“I don’t want to be inquisitive or troublesome, uncle,” she said, as they sat opposite each other in the train, “but I am sure there is something wrong.”

“Yes, Pamela, there is something wrong; but it is something which will come right again in good time, I hope. All we can do is to be patient.”

His look of quiet pain, and the haggard lines which told of sleepless nights and brooding thoughts, touched Pamela’s tender heart; but she was wise enough to know that a sorrow big enough to part husband and wife is not a sorrow to be intruded upon by an outsider.

Mr. Greswold drove with his niece to the hotel, established her there with her maid and her terrier in a private sitting-room, and then started for Lincoln’s Inn Fields in a hansom.

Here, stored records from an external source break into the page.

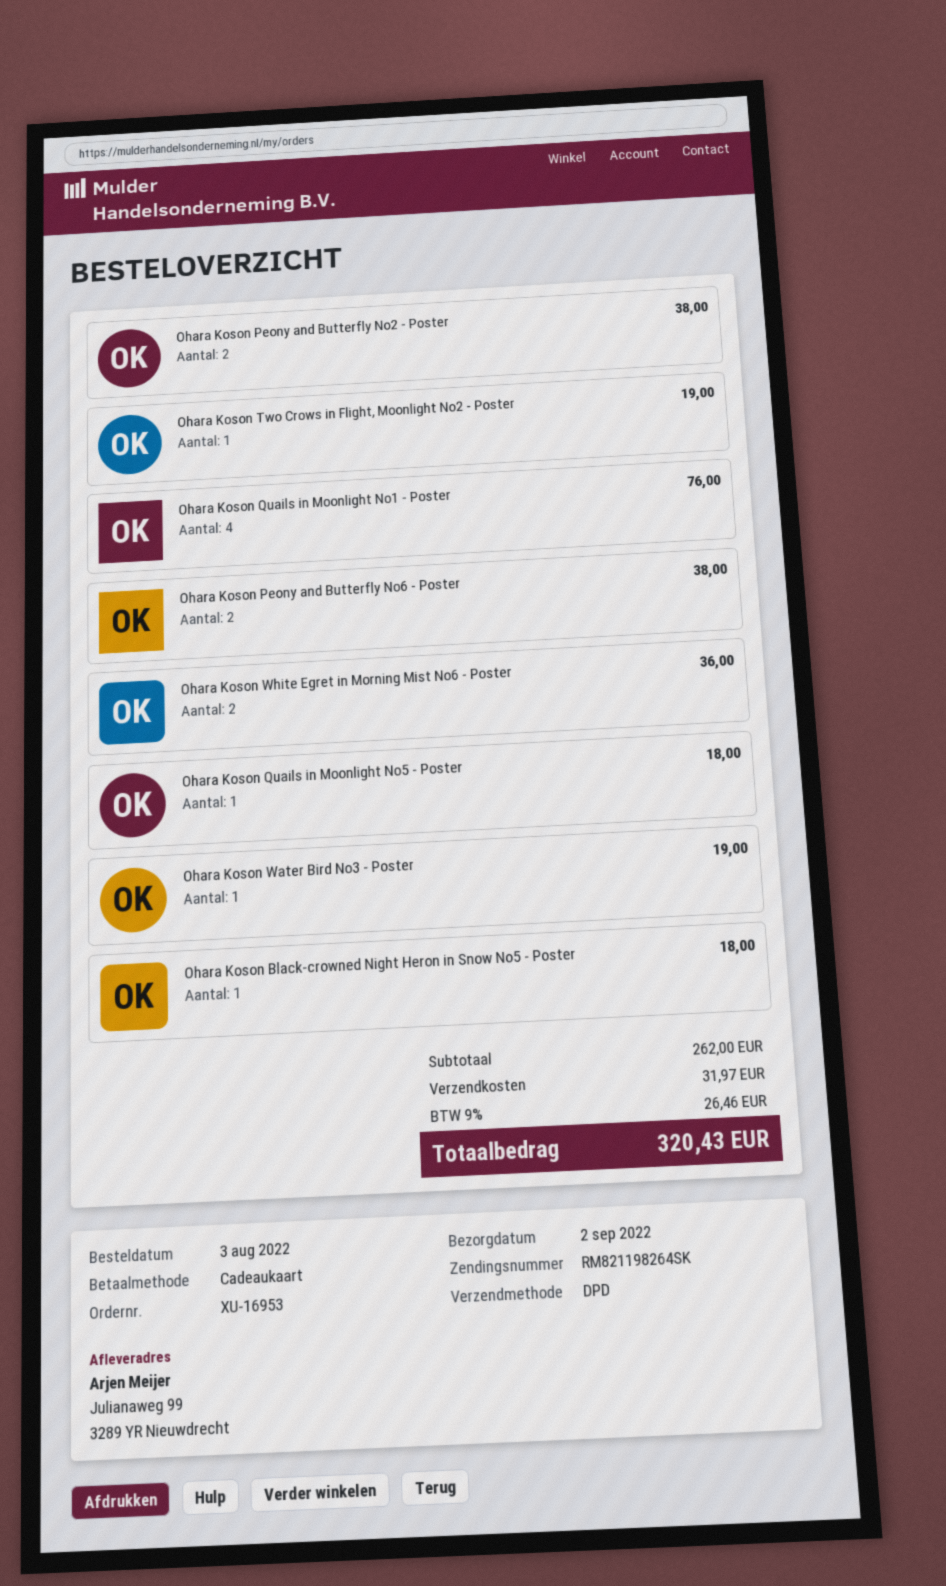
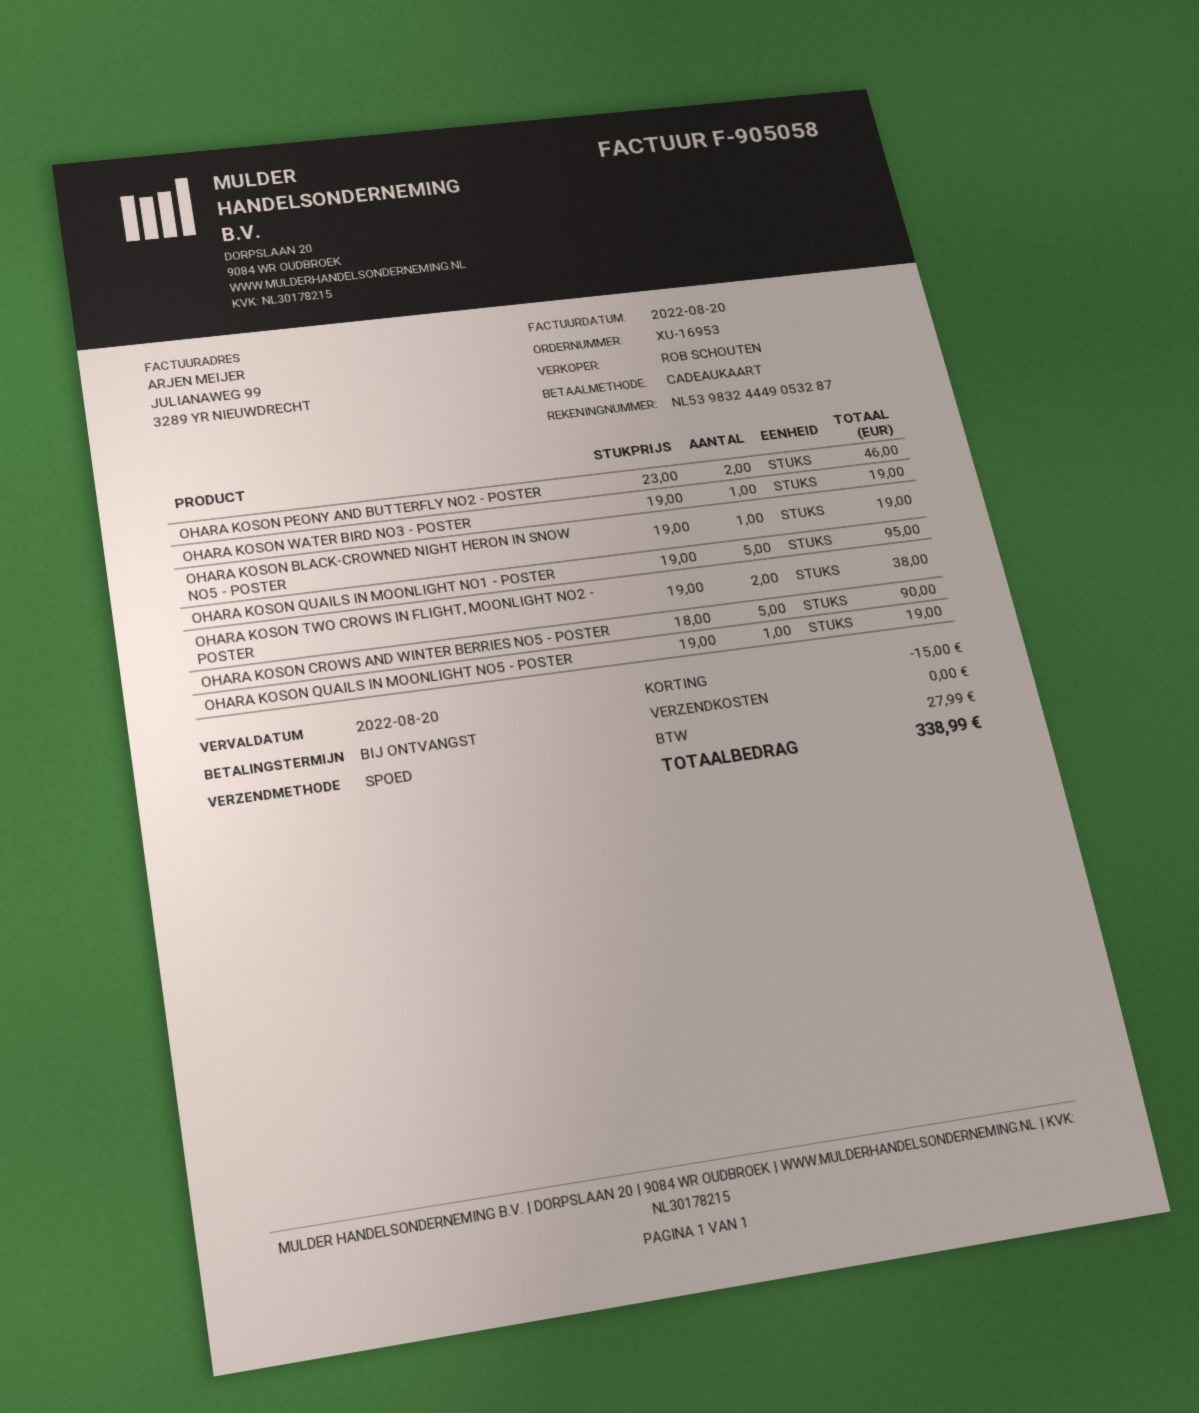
shipping method: DPD -> express
Ohara Koson Peony and Butterfly No2 - Poster: 2 for 38.00 -> 2 for 46.00
Ohara Koson Two Crows in Flight, Moonlight No2 - Poster: 1 for 19.00 -> 2 for 38.00
Ohara Koson Quails in Moonlight No1 - Poster: 4 for 76.00 -> 5 for 95.00
Ohara Koson Peony and Butterfly No6 - Poster: 2 for 38.00 -> none
Ohara Koson White Egret in Morning Mist No6 - Poster: 2 for 36.00 -> none
Ohara Koson Quails in Moonlight No5 - Poster: 1 for 18.00 -> 1 for 19.00
Ohara Koson Black-crowned Night Heron in Snow No5 - Poster: 1 for 18.00 -> 1 for 19.00
OHARA KOSON CROWS AND WINTER BERRIES NO5 - POSTER: none -> 5 for 90.00
discount: none -> 15.00
shipping: 31.97 -> 0.00
tax: 26.46 -> 27.99
total: 320.43 -> 338.99

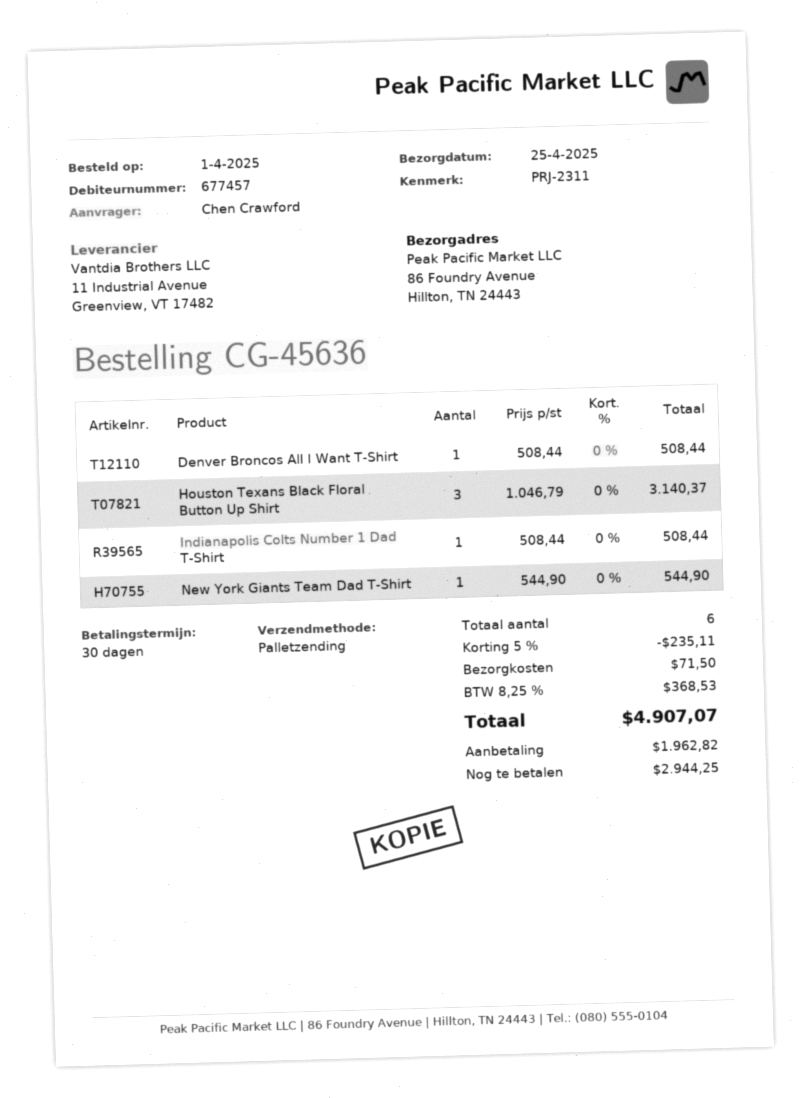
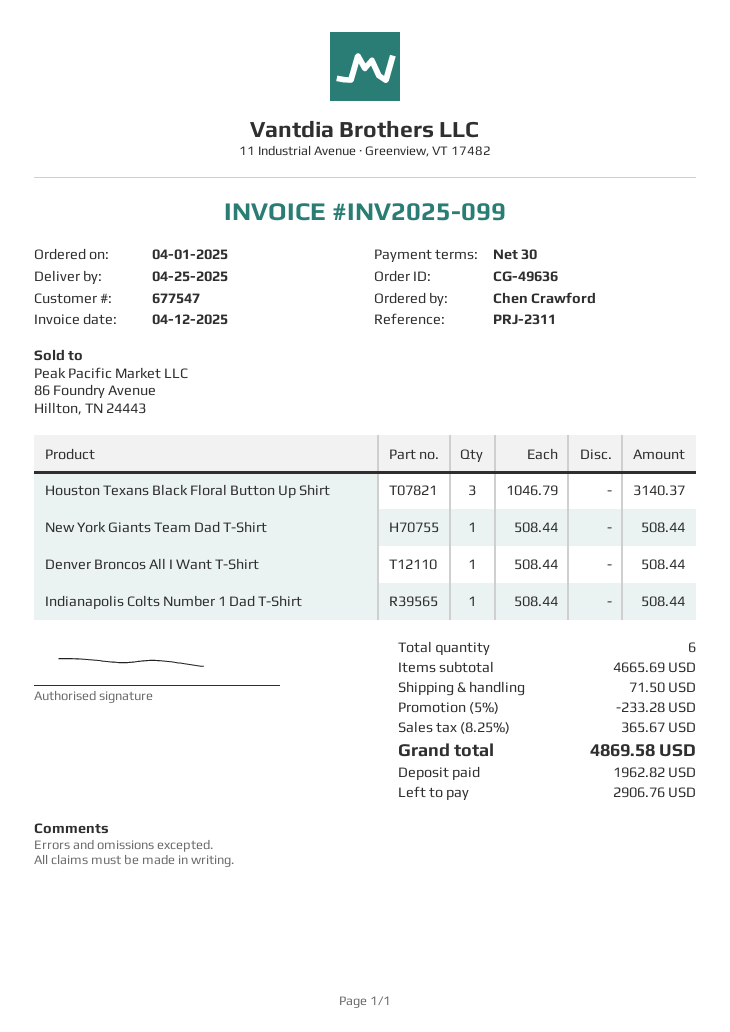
order number: CG-45636 -> CG-49636
customer number: 677457 -> 677547
New York Giants Team Dad T-Shirt: 1 x 544.90 = 544.90 -> 1 x 508.44 = 508.44
discount: 5% = 235.11 -> 5% = 233.28
tax: 8.25% = 368.53 -> 8.25% = 365.67
total: 4907.07 -> 4869.58
balance: 2944.25 -> 2906.76

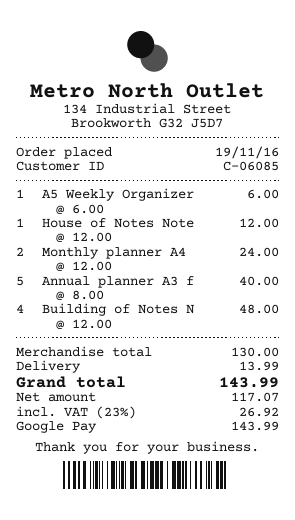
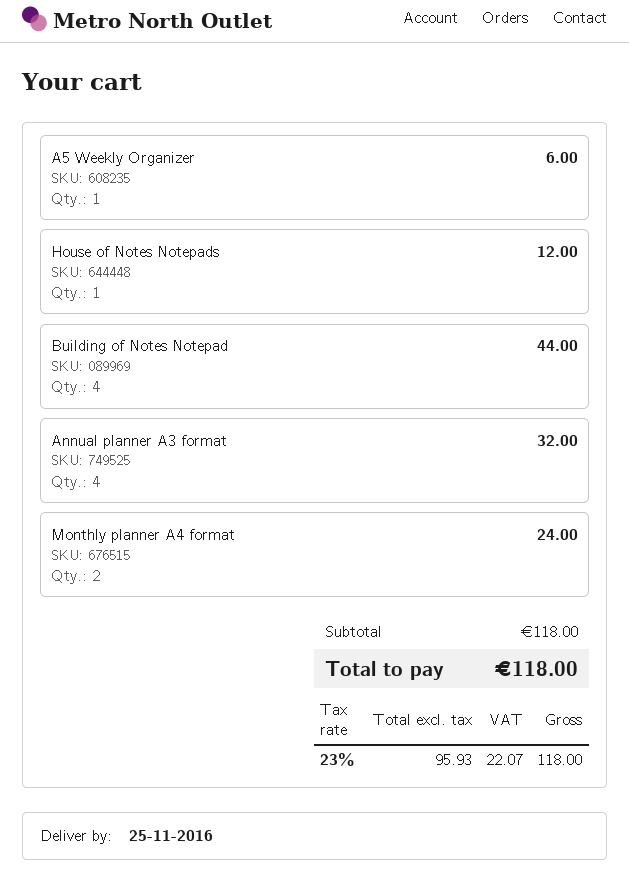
Annual planner A3 f: 5 for 40.00 -> 4 for 32.00
Building of Notes N: 4 for 48.00 -> 4 for 44.00
subtotal: 130.00 -> 118.00
shipping: 13.99 -> none
net: 117.07 -> 95.93
tax: 23% = 26.92 -> 23% = 22.07
total: 143.99 -> 118.00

Messrs. Pergament’s office had a solid and old-established air, as of an office that had only to do with wealth and respectability. The clerks in the outer room seemed to have grown old on the premises.

“I should like to see the senior member of the firm, if he is at liberty,” said Mr. Greswold.

“Mr. Champion Pergament is at Wiesbaden. He is a very old gentleman, and seldom comes to the office.”

“The next partner, then—”

“Mr. Danvers Pergament is at his place in Yorkshire. If you would like to see his son, Mr. Danvers jun.—”

“Yes, yes, he will do if there is no one else.”